**Exercise aim:**
Word for word, give the data again without its pictures.
------------------------------------------------------------
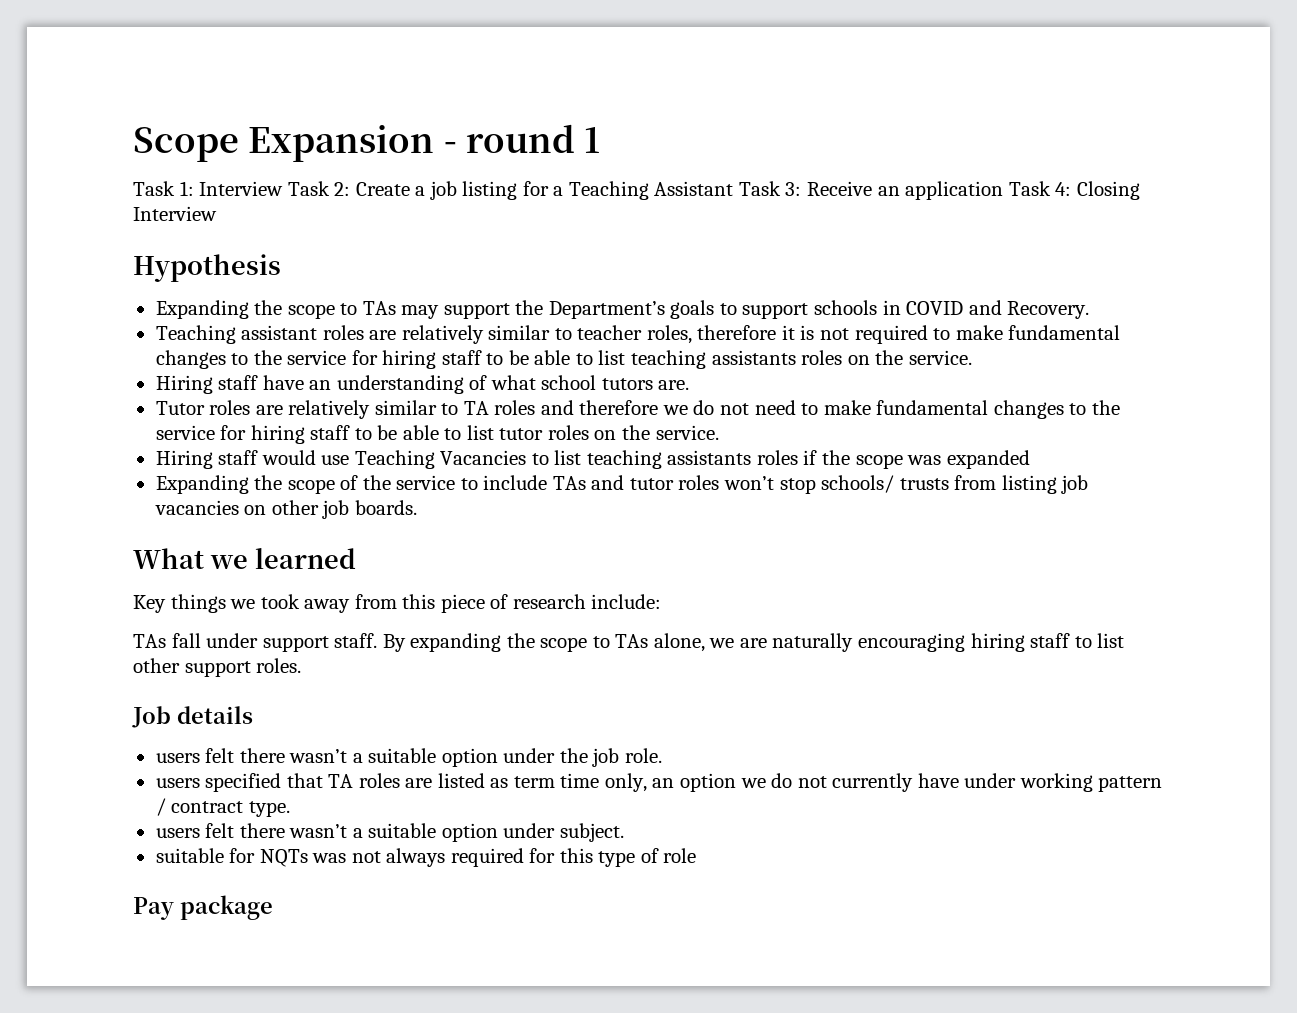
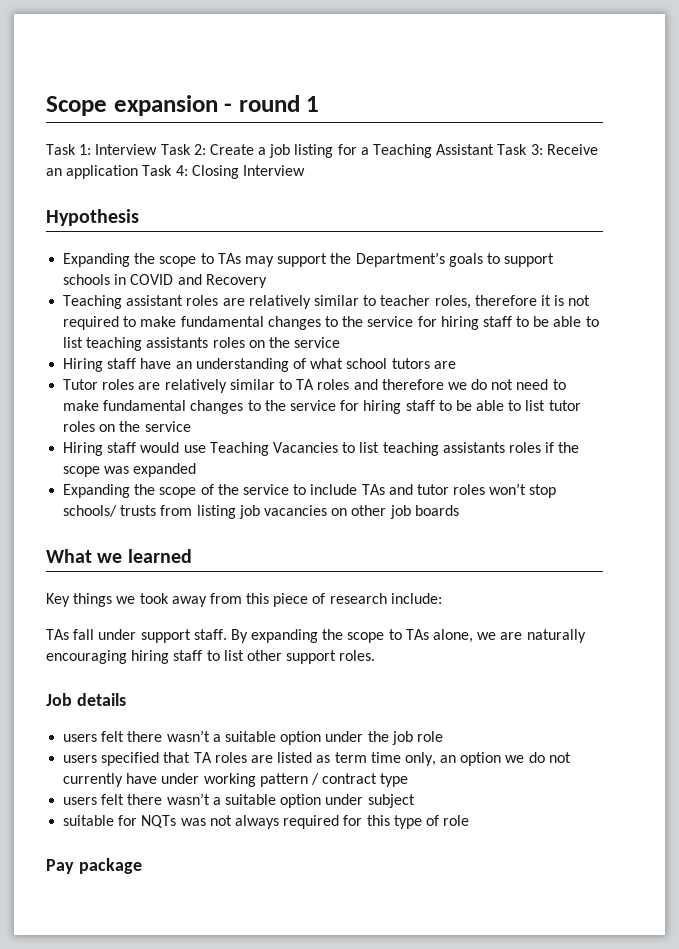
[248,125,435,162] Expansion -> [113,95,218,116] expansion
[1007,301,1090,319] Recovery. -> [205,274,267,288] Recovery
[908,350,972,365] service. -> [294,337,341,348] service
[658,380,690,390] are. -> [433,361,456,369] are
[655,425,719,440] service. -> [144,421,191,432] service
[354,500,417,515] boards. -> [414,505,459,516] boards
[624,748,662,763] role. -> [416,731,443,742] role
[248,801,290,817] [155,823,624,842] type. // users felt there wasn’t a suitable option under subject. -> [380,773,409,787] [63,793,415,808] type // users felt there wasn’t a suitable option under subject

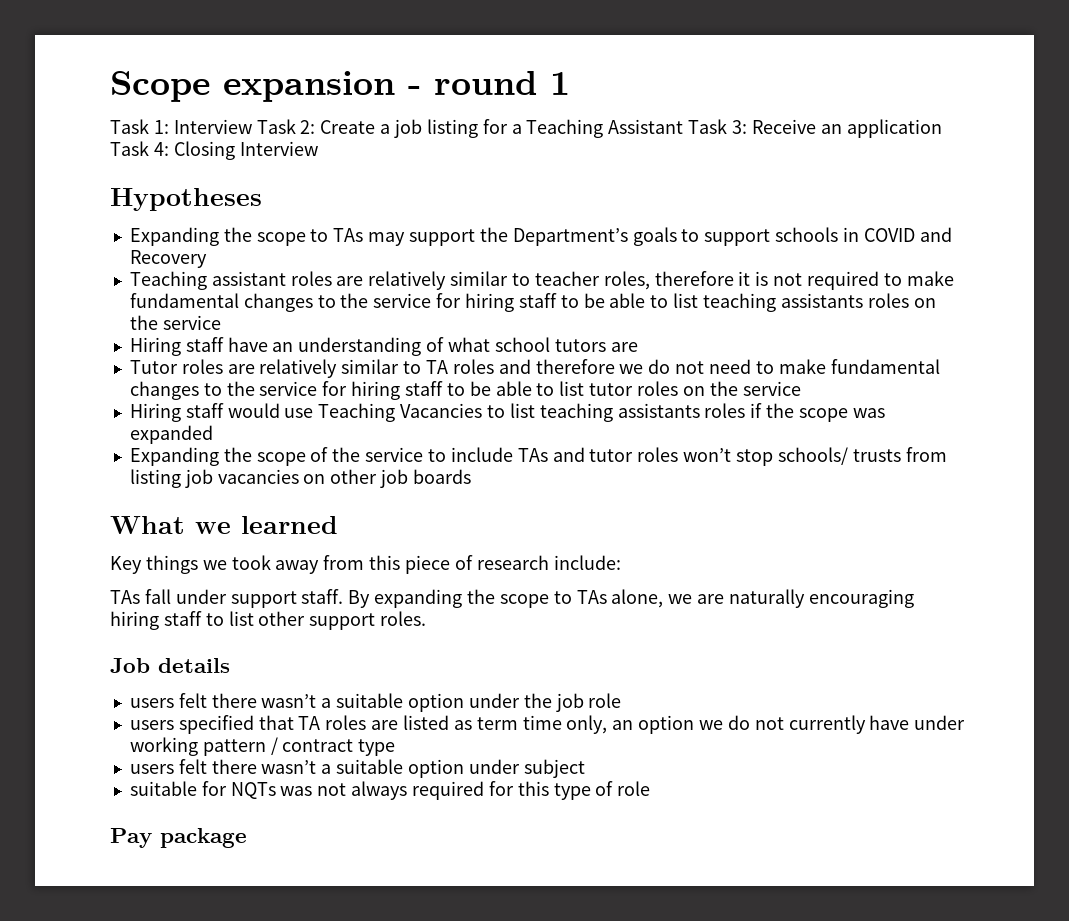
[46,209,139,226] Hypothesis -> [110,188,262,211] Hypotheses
------------------------------------------------------------
**Solution for this exercise:**
[248,125,435,162] Expansion -> [113,95,218,116] expansion
[1007,301,1090,319] Recovery. -> [205,274,267,288] Recovery
[908,350,972,365] service. -> [294,337,341,348] service
[658,380,690,390] are. -> [433,361,456,369] are
[655,425,719,440] service. -> [144,421,191,432] service
[354,500,417,515] boards. -> [414,505,459,516] boards
[624,748,662,763] role. -> [416,731,443,742] role
[248,801,290,817] [155,823,624,842] type. // users felt there wasn’t a suitable option under subject. -> [380,773,409,787] [63,793,415,808] type // users felt there wasn’t a suitable option under subject

[46,209,139,226] Hypothesis -> [110,188,262,211] Hypotheses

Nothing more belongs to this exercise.